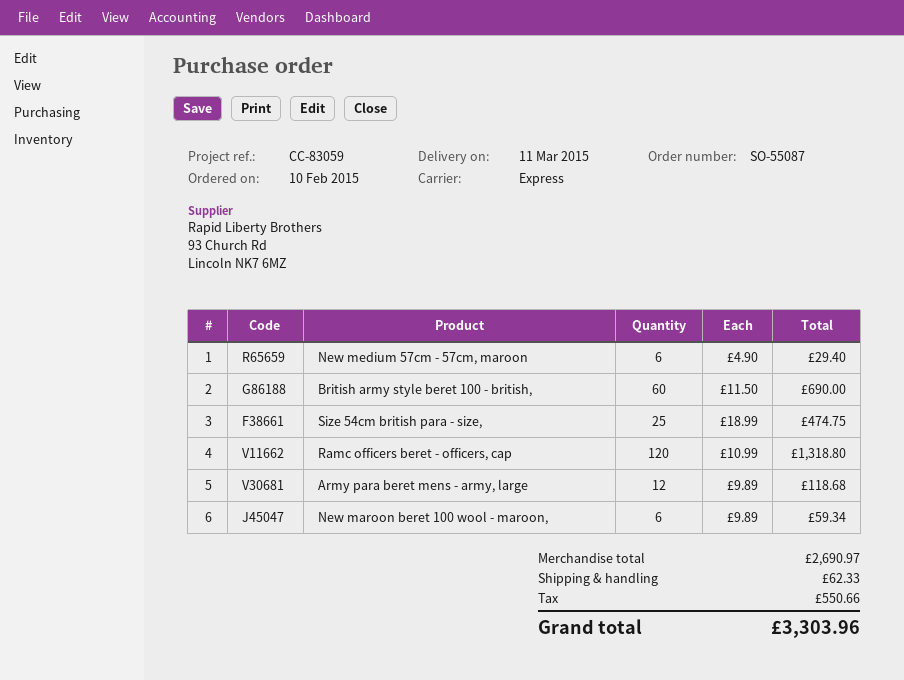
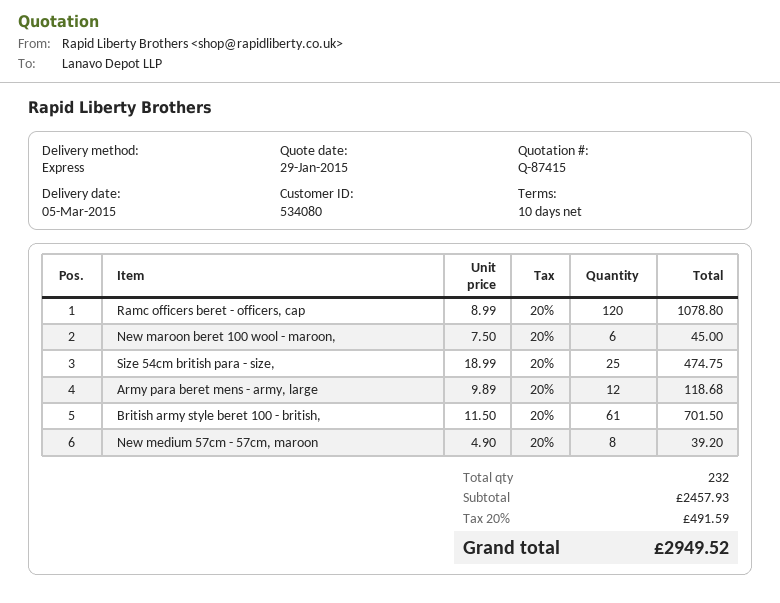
delivery date: 2015-03-11 -> 2015-03-05
New medium 57cm - 57cm, maroon: 6 x 4.90 = 29.40 -> 8 x 4.90 = 39.20
British army style beret 100 - british,: 60 x 11.50 = 690.00 -> 61 x 11.50 = 701.50
Ramc officers beret - officers, cap: 120 x 10.99 = 1318.80 -> 120 x 8.99 = 1078.80
New maroon beret 100 wool - maroon,: 6 x 9.89 = 59.34 -> 6 x 7.50 = 45.00
subtotal: 2690.97 -> 2457.93
shipping: 62.33 -> none
tax: 550.66 -> 491.59
total: 3303.96 -> 2949.52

__What this task involves__
Single out each line of the records above with the string "maroon" in it, and copy it.

__Answer__
New medium 57cm - 57cm, maroon: 6 x 4.90 = 29.40 -> 8 x 4.90 = 39.20
New maroon beret 100 wool - maroon,: 6 x 9.89 = 59.34 -> 6 x 7.50 = 45.00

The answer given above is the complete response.